LED lights are considered the most sustainable lighting option out of the three, measurable in their usage, replacement, and disposal.

 

Usage of LEDs

When it comes to usage, sustainable LED lights certainly have an edge regarding their functionality compared to traditional light sources such as CFLs and incandescent lights.

LEDs have the highest energy efficiency

Reports of life-cycle assessments (LCAs) of light sources have suggested that the environmental impacts of light sources are predominantly caused by electricity consumption in usage. They have also indicated that, in general, more energy-efficient light sources have lower environmental impacts.

The energy efficiency of a light source is expressed in lumens per Watt, or lm/W. This is also known as ‘luminous efficacy’. A lumen is a measurement of brightness, while a Watt is a unit of power.
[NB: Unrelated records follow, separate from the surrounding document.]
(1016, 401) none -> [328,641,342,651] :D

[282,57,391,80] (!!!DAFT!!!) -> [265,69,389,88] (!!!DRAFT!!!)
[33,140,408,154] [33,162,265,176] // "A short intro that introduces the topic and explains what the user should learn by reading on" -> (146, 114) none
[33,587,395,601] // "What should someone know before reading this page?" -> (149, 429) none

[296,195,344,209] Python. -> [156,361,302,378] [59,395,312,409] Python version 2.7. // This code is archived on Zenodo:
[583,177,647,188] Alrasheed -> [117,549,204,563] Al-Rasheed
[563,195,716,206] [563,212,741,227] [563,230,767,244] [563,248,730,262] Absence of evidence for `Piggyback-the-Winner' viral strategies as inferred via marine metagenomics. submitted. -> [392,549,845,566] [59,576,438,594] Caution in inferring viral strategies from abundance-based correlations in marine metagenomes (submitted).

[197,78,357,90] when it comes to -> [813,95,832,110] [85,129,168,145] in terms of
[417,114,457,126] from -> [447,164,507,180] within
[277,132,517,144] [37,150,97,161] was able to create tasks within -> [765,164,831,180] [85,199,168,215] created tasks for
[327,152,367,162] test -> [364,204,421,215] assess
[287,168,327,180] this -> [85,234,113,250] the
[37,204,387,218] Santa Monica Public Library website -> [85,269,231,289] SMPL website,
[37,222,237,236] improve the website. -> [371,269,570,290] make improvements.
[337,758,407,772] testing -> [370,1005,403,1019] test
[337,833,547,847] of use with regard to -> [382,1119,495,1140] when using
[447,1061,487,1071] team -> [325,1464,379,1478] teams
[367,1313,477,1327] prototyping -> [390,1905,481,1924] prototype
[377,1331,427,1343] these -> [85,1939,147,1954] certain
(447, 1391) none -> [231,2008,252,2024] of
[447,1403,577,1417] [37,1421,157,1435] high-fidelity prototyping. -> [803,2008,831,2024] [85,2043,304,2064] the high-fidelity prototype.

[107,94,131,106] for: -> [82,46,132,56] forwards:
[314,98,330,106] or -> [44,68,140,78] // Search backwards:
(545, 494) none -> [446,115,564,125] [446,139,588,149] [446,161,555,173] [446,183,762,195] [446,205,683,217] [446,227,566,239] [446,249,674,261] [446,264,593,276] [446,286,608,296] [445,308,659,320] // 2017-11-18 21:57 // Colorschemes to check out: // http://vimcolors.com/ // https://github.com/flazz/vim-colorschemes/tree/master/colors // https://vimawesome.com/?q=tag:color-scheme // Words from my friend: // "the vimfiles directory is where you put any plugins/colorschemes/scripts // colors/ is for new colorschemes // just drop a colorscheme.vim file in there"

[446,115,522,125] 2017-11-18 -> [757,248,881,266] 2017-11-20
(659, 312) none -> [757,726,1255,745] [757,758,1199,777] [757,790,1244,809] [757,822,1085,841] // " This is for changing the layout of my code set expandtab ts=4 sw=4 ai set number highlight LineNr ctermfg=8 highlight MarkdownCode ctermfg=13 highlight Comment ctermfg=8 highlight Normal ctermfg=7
In general, the higher the luminous efficacy of a light source, the more energy-efficient it is.

Both LEDs and CFLs have relatively high luminous efficacy compared to incandescent lights, the latter of which are the least energy-inefficient.

To produce a brightness of 1,000 lumens, the average incandescent bulb uses 75W, the average CFL bulb 18W, and the average LED bulb only 12W. In other words, the average incandescent bulb has a luminous efficacy of about 13lm/W, the average CFL bulb 56lm/W, and the average LED bulb 83lm/W.

LEDs produce the least excess thermal energy

The energy efficiency of LEDs allows light sources to emit very little forward heat, as most of the energy received into a bulb is converted into visible light and only a bit as heat. This is desirable, as thermal energy produced by light sources is often called ‘wasted heat’ as it is not needed in the first place.

Excess thermal energy released from light sources is also a safety concern. For example, too-hot light bulbs in light fixtures not designed to handle the heat can cause damage to the fixture, which can cause fires.

To combat this, at LED iBond, we strive to reduce excess thermal energy emitted by our LED light sources by ensuring they are housed appropriately. We offer lighting solutions in our patented ‘sandwich’ system, in which we place our LEDs between two Aluminium Composite Panels (ACPs).

As aluminium is a good conductor of heat and electricity, the aluminium panels can transmit electrical current to the LEDs while offering the opportunity for heat from the light source to dissipate. The integrated cooling can also prevent electrical shocks and fires.

LEDs cause the least light pollution

The International Dark-Sky Association defines light pollution as ‘the inappropriate or excessive use of artificial light’. This includes light trespass, glare, skyglow, and clutter.

Light trespass is when light falls on places where it is unnecessary. Glare is the excessive brightness that causes discomfort in humans. Skyglow is the brightening of the night sky over inhabited areas, and clutter is the grouping of bright and confusing light sources. All of these can disrupt wildlife behaviour and ecosystems.

For nocturnal animals, the excess skyglow alters their perception of the environment by turning night into day, and clutter can cause migratory birds that rely on moonlight and starlight to veer off course.

The use of sustainable LED lights can be used to reduce the occurrence of these problems.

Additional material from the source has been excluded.